Sections of San Juan River highway collapse


The Costa Rican daily La Nacion reported on Aug. 13 that several sections of the highway built by the Costa Rican government next to the southern bank of the San Juan River have been washed away and several bridges have collapsed due to recent rainfall. Local resident Omar Cortes told the media outlet, “They are not doing upkeep and this destruction will continue. To rebuild it will cost the government many millions.” The Ministry of Public Works and Transportation placed a paid ad in the same newspaper denying that the Ministry had abandoned the highway, which has been the subject of much controversy because of the environmental damage that it was predicted to cause and because of recently exposed corruption in the contracting of the construction work. The Ministry said it would continue improving the unpaved roadway with temporary measures to stop erosion until contracts could be completed for finishing the road and for environmental mitigation. But, La Nacion reported that “the stretches of the road that do not present problems are few.”
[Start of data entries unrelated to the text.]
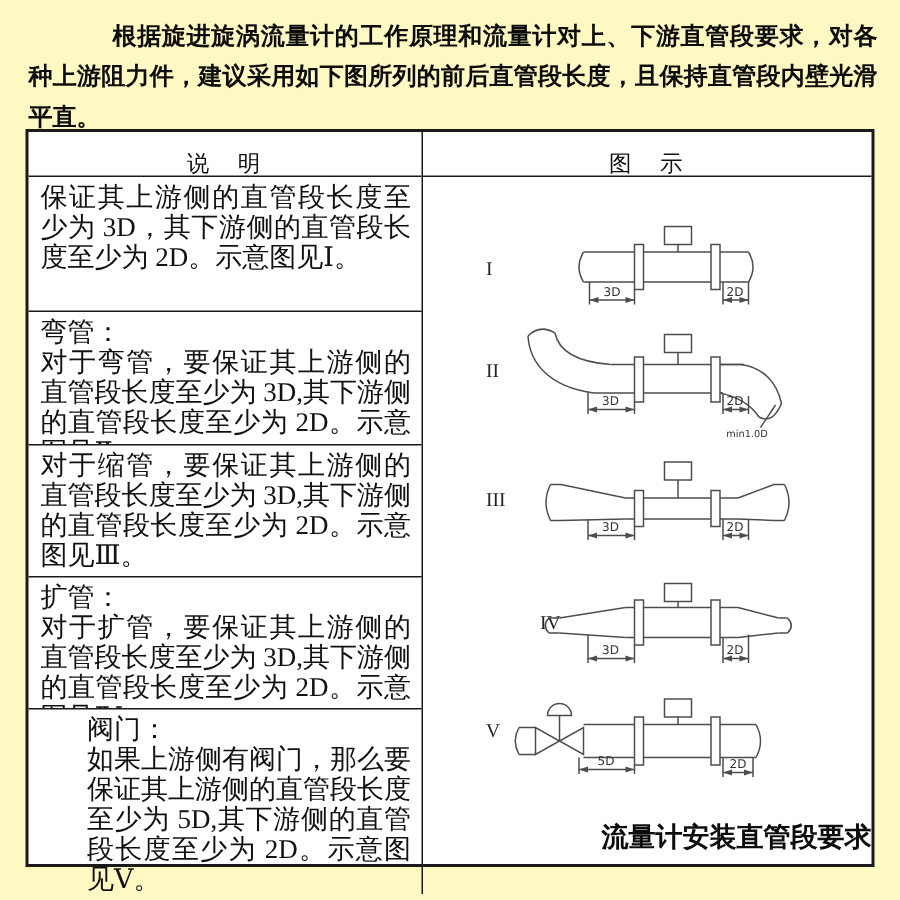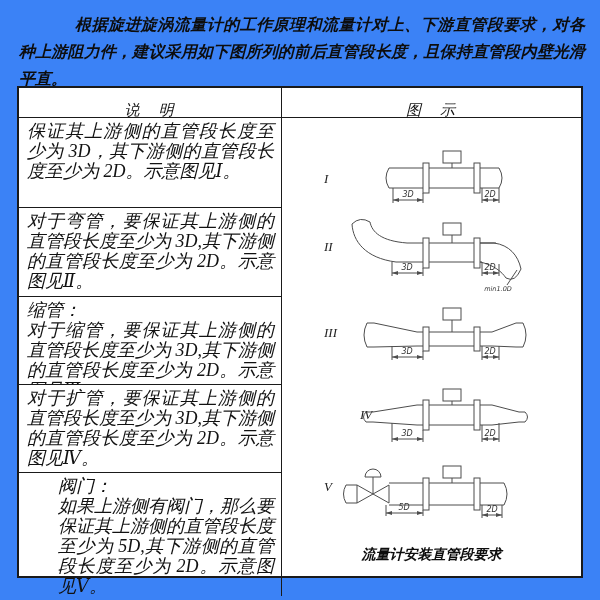--- a/index.html
+++ b/index.html
@@ -3,8 +3,8 @@
 <meta charset="utf-8">
 <style>
   html,body{margin:0;padding:0;background:#fff;}
-  .page{position:relative;width:600px;height:600px;background:#3b82f6;overflow:hidden;
-        font-family:"Liberation Serif","DejaVu Serif",serif;color:#111;font-style:italic;}
+  .page{position:relative;width:600px;height:600px;background:#fef9c3;overflow:hidden;
+        font-family:"Liberation Serif","DejaVu Serif",serif;color:#111;}
   .intro{position:absolute;top:11px;left:19px;width:566px;margin:0;
          font-family:"Liberation Sans","DejaVu Sans",sans-serif;
          font-weight:bold;font-size:16px;line-height:27px;text-indent:56px;

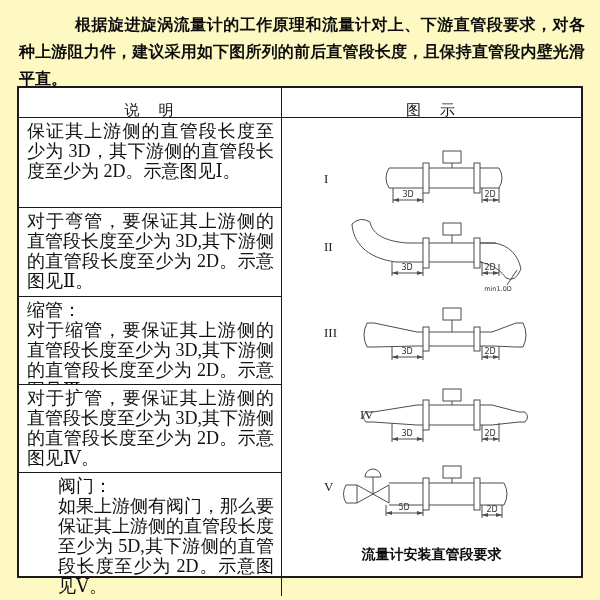--- a/index.html
+++ b/index.html
@@ -51,6 +51,7 @@
       </div>
 
       <div class="cell">
+        <div>弯管：</div>
         <div>对于弯管，要保证其上游侧的直管段长度至少为 3D,其下游侧的直管段长度至少为 2D。示意图见Ⅱ。</div>
       </div>
 

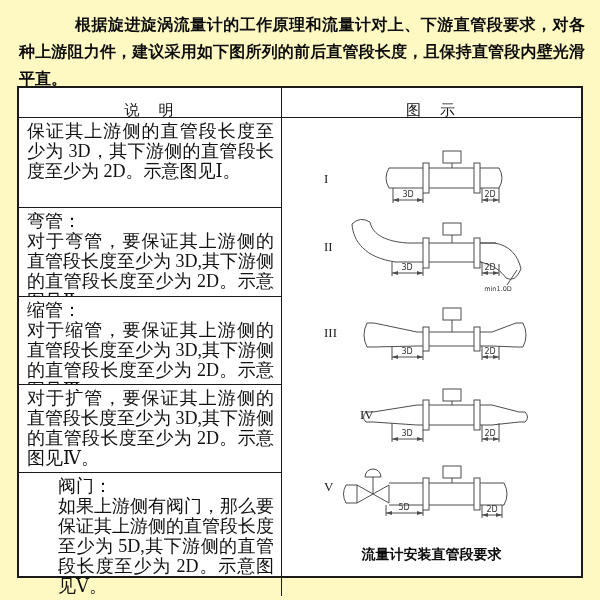--- a/index.html
+++ b/index.html
@@ -56,7 +56,6 @@
       </div>
 
       <div class="cell">
-        <div>缩管：</div>
         <div>对于缩管，要保证其上游侧的直管段长度至少为 3D,其下游侧的直管段长度至少为 2D。示意图见Ⅲ。</div>
       </div>
 

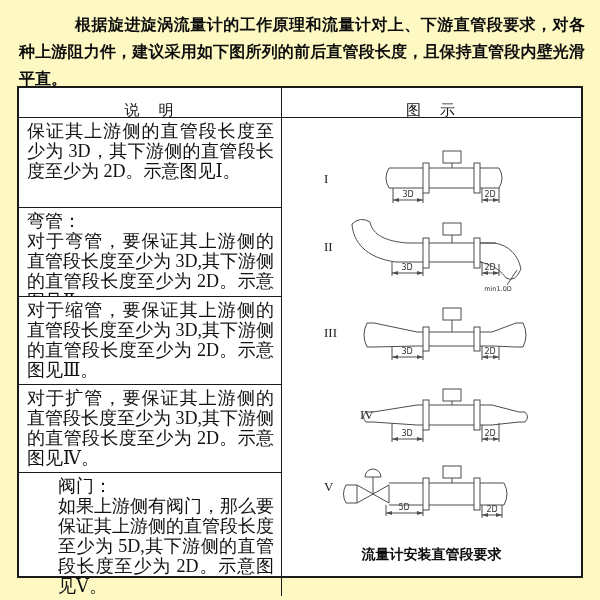--- a/index.html
+++ b/index.html
@@ -60,6 +60,7 @@
       </div>
 
       <div class="cell">
+        <div>扩管：</div>
         <div>对于扩管，要保证其上游侧的直管段长度至少为 3D,其下游侧的直管段长度至少为 2D。示意图见Ⅳ。</div>
       </div>
 

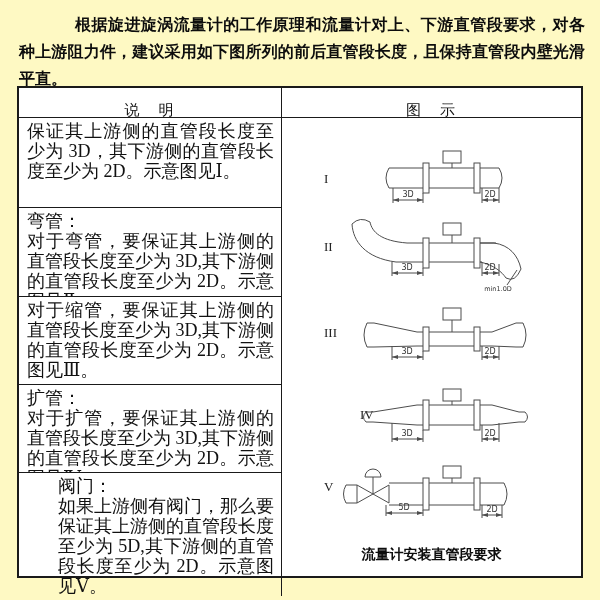--- a/index.html
+++ b/index.html
@@ -25,9 +25,9 @@
   .numeral{position:absolute;left:42px;font-family:"Liberation Serif","DejaVu Serif",serif;
            font-size:13px;color:#222;}
   .dsvg{position:absolute;left:37px;top:0;}
-  .caption{position:absolute;top:428px;left:0;width:100%;text-align:center;
+  .caption{position:absolute;top:428px;left:0;width:100%;text-align:right;
            font-family:"Liberation Sans","DejaVu Sans",sans-serif;
-           font-weight:bold;font-size:14px;color:#0d0d0d;}
+           font-weight:bold;font-size:18px;color:#0d0d0d;}
   .ln{stroke:#4d4d4d;stroke-width:1;fill:none;}
   .fl{stroke:#4d4d4d;stroke-width:1;fill:#ffffff;}
   .ar{fill:#4d4d4d;stroke:none;}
Meanwhile, in related news, Nicaragua presented its written arguments to the International Court of Justice (World Court) at The Hague on Aug. 7. In the case, which Costa Rica brought against Nicaragua, San Jose claims ownership of a triangle of land near the mouth of the San Juan which the Costa Ricans call Isla Calero but the Nicaraguans say is Harbour Head. The court case began in November of 2010 after Nicaragua started a dredging project in an attempt to make the river, which belongs in its entirety to Nicaragua, more navigable. Costa Rica alleged that part of the area affected by the dredging belonged to Costa Rica. Now that Nicaragua has presented its written arguments to counter Costa Rica’s original claims, the government of President Laura Chinchilla can decide if it wants to present counter arguments in written form or proceed immediately to oral arguments. If the latter is chosen, the Court could issue a ruling before the end of Chinchilla’s term in May of 2014. News reports say that Nicaragua included in its arguments information about the damage caused by the construction of the highway on the banks of the River without the required environmental impact study.

(El Nuevo Diario, Aug. 7, 13; La Nacion (Costa Rica), Aug. 13; Informe Pastran, Aug. 13; Radio La Primerisima, Aug. 7)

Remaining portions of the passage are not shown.